ElecrowのアクリルカットデータをKiCadで作成するメモ

PCBにあった基板に対してアクリル図面を作製する方法はいくつかありますが、基本的にはPCBを設計したCADから直接設計できると便利でしょう。私の場合は趣味の場合はKiCadを使っており、これにも必要なデータを出力する方法があります。そこで、KiCadを使ってアクリル板をレーザーカットするための図面を作製する際の備忘録です。

大まかな流れは以下になります。

  1. 基板データを別のPCB Editorファイルになるようにコピーする
  2. レーザーカット図面を作成する
  3. DXFファイルとして出力する
  4. 参考図面情報をPDFで出力する

になります。

まず初めに、元の基板と同じデータで作業すると予期せぬ変更をしてしまうため、別ファイルとして作成して作業を行っていきます。

KiCadのPCB Editorを使って新規PCBファイルを作成します。ここで注意なのが、KiCadプロジェクトマネージャーからではPCB Editorはどうしてもプロジェクトに紐づいたものが出来上がってしまうので、スタートメニューからPCB Editorを直接起動します。KiCad 9.0の段階ではPCB Editor 9.0 (standalone)という名前ですね。

PCB Editor 9.0 (standalone)

これを起動したら、設計の元にしたいPCBのデータを丸々コピペして複製ファイルを用意します。

コピペで新規ファイルとして作成する

後はこの基板情報にし大して作りたい形状にデータを作成していくわけですが、一番楽に作業できるのは基板外形のEdge.Cutsのレイヤーをそのまま利用することですね。DXFで最終的に出力したいので、1レイヤーに図面を書いておくのが良いかと思います。

作りたい形ができたら、全てのレイヤーを一度非表示の上、書いた図面のレイヤーのみをONにしてみます。

Edge.Cutsに書いた図面だけを表示してみた

これで図面は完成なのですが、Elecrowに発注する際には図面の外枠サイズを書いたファイルが必要になります。
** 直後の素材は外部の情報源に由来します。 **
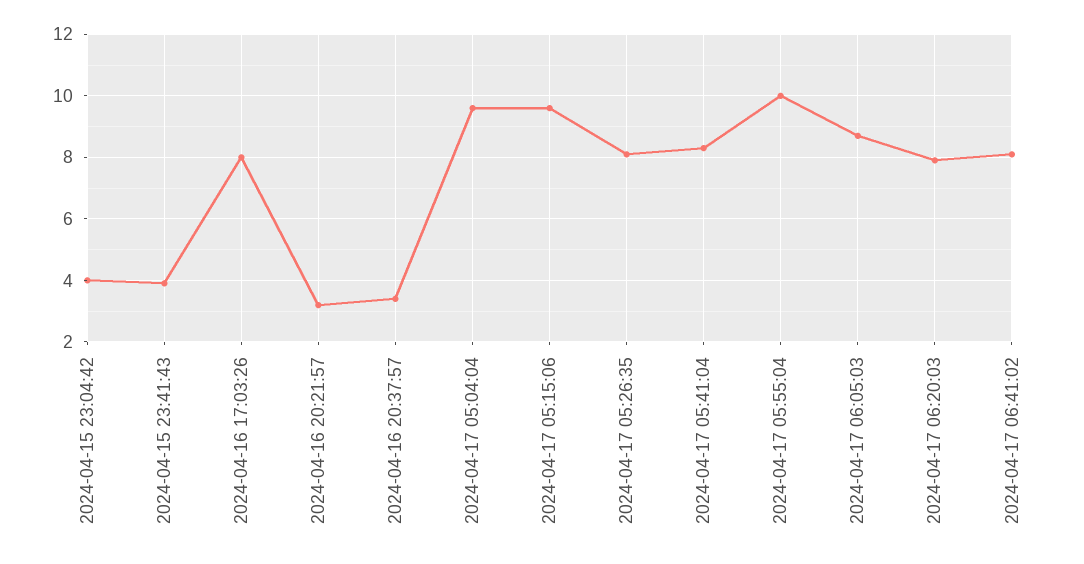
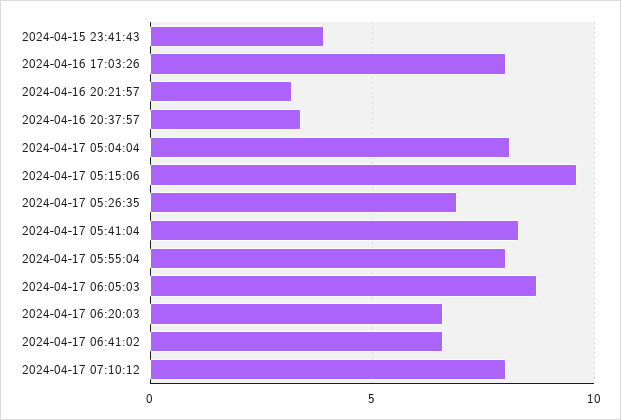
2024-04-15 23:04:42: 4 -> none
2024-04-17 05:04:04: 9.5 -> 8
2024-04-17 05:26:35: 8 -> 7
2024-04-17 05:55:04: 10 -> 8
2024-04-17 06:20:03: 8 -> 6.5
2024-04-17 06:41:02: 8 -> 6.5
2024-04-17 07:10:12: none -> 8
単位ミスなどを防止する観点だと思われるのですが、内部寸法までは書かなくても一番外側の大枠の寸法は書く必要があります。実はDXFには単位表示があるのですが、KiCadだとどうもそのデータが正しく出せないようなので、何かしらの形で図面サイズを書く必要があります。そのために普段使っていないレイヤーに、そこに大きさの情報を載せます。単位を忘れたら元も子もないので、必ず単位を忘れないように書きましょう。

このように使っていないレイヤーに書きます。使っているレイヤーだと後で出力する際に、別の情報も一緒に出力されて誤解を生む可能性もあるのでしない方がいいです。
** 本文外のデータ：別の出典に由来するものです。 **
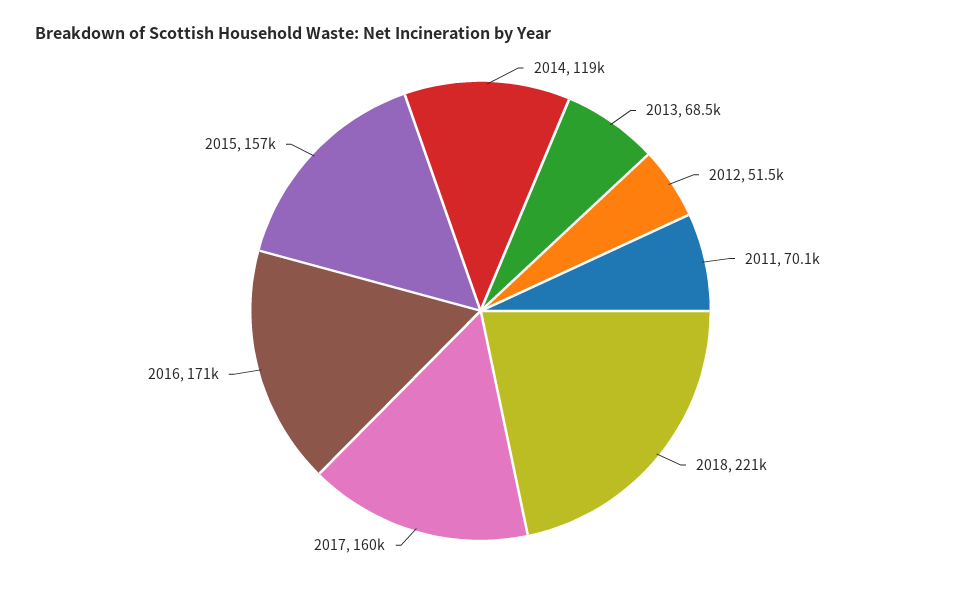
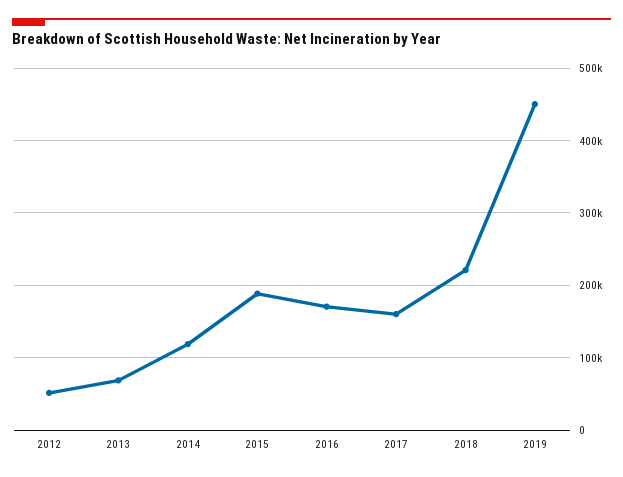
2011: 70100 -> none
2015: 157000 -> 190000
2019: none -> 450000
余談ですが、実はこの大きさの情報はテキストファイルでもよいです。ですが、設計を間違えていると面倒なので、普通にCAD上で数値を引いた方が正確なのでこちらの方がいいです。前に加工に出したときは、PDFの加工データとテキストファイルで外径だけ書いたファイルを出して作成できました。

ここまで出来たら加工データを用意していきます。DXFファイルを作成します。ファイル→プロットを選択します。

プロットの設定

出力フォーマットをDXFにして、描画したレイヤーを選択します。また、出力は図面に書いた単位に合わせて出力します。

プロットを押すと塗りつぶしが古いままと警告がでるかもしれませんがどちらでもいいです。線の情報しか扱わないので。

これで加工データそのもののDXFファイルは出力できたので、次に基板外形サイズを図面にプロットしたPDFファイルを出力します。

同様にプロットを選びます。

フォーマットはPDF、すべてのレイヤーでプロットをするには外径を書いたレイヤーにチェックをいれます。その状態でプロットをして、PDFを確認します。PDFにレーザーカットのデータと一緒に外径のサイズが表記されていればOKです。

後はここで作成したPDFとDXFをZipにしてまとめて、Elecrowに発注すれば問題なく製造してもらえるはずです。その前に、出力したファイルが正しいかを確認しておきましょう。

DXFファイルを何かしらの方法で確認してください。私の場合はFusion 360を使って確認しました。

Fusion360で確認した(ファイル→開くからDXFを選択で確認可能)

DXFとPDFの確認ができたら発注すれば全ての作業が完了です。外径サイズを書く必要があったり、出力の単位を合わせる必要があったり若干落とし穴があるので気を付けましょう。

実際発注してみた結果がこんな感じです。

基板に合うように作ったものやテスト用に色々穴とかをあけてみたものを作ってみたのですが、寸法も含めてきれいにできていますね。Kicad一つで基板に対応するアクリル板を作れるのは非常に楽で確実でよいですね。

以上です。お読みいただきありがとうございました。